> _ASSIGNMENT_:
Start at the line in the entries below that contains "beats). See EPISODES_RICH_60_MINUTE_FULLY_SCRIPTED_DIRECTIVE.md.", stop at the line that contains "bring up help.", and output exactly the lines in that span, both ends included.

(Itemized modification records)
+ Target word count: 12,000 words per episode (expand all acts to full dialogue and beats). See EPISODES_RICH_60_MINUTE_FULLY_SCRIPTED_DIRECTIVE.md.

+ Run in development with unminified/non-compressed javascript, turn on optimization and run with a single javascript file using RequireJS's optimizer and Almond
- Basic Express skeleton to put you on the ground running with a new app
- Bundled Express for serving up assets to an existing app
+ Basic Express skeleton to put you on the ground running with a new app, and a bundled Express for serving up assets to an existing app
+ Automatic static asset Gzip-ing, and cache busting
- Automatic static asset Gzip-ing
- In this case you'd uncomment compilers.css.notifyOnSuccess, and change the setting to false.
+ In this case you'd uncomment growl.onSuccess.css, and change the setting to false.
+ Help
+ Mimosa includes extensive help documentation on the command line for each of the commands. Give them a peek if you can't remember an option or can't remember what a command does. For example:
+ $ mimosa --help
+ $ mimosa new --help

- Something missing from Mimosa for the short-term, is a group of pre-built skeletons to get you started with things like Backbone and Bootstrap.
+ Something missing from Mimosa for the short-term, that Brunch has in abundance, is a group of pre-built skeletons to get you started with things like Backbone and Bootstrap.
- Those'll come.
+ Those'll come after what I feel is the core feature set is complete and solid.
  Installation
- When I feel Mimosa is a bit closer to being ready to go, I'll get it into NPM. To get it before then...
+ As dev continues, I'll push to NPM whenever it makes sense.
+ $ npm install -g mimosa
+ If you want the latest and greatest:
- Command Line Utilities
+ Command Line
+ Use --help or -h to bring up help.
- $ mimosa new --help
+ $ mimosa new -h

* * *

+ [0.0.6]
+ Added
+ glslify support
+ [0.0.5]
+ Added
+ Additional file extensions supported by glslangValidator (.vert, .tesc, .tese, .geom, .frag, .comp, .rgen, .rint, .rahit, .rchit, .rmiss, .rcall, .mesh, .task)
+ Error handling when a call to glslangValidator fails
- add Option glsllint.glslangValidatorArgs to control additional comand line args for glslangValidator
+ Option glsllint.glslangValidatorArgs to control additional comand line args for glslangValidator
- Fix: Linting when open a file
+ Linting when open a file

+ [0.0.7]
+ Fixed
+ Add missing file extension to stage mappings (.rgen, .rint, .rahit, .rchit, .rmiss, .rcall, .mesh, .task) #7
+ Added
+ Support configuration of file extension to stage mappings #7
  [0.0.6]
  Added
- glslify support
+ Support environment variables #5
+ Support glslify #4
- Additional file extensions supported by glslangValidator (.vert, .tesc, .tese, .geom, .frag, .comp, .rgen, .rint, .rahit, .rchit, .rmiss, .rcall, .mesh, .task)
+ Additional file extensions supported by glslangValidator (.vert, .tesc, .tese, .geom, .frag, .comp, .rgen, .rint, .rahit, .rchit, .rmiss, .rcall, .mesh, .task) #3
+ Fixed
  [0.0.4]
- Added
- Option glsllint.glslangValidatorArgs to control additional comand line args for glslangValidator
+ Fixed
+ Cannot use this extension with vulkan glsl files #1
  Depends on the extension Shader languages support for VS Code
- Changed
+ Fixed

> _ANSWER TO THE PROBLEM_:
+ Target word count: 12,000 words per episode (expand all acts to full dialogue and beats). See EPISODES_RICH_60_MINUTE_FULLY_SCRIPTED_DIRECTIVE.md.

+ Run in development with unminified/non-compressed javascript, turn on optimization and run with a single javascript file using RequireJS's optimizer and Almond
- Basic Express skeleton to put you on the ground running with a new app
- Bundled Express for serving up assets to an existing app
+ Basic Express skeleton to put you on the ground running with a new app, and a bundled Express for serving up assets to an existing app
+ Automatic static asset Gzip-ing, and cache busting
- Automatic static asset Gzip-ing
- In this case you'd uncomment compilers.css.notifyOnSuccess, and change the setting to false.
+ In this case you'd uncomment growl.onSuccess.css, and change the setting to false.
+ Help
+ Mimosa includes extensive help documentation on the command line for each of the commands. Give them a peek if you can't remember an option or can't remember what a command does. For example:
+ $ mimosa --help
+ $ mimosa new --help

- Something missing from Mimosa for the short-term, is a group of pre-built skeletons to get you started with things like Backbone and Bootstrap.
+ Something missing from Mimosa for the short-term, that Brunch has in abundance, is a group of pre-built skeletons to get you started with things like Backbone and Bootstrap.
- Those'll come.
+ Those'll come after what I feel is the core feature set is complete and solid.
  Installation
- When I feel Mimosa is a bit closer to being ready to go, I'll get it into NPM. To get it before then...
+ As dev continues, I'll push to NPM whenever it makes sense.
+ $ npm install -g mimosa
+ If you want the latest and greatest:
- Command Line Utilities
+ Command Line
+ Use --help or -h to bring up help.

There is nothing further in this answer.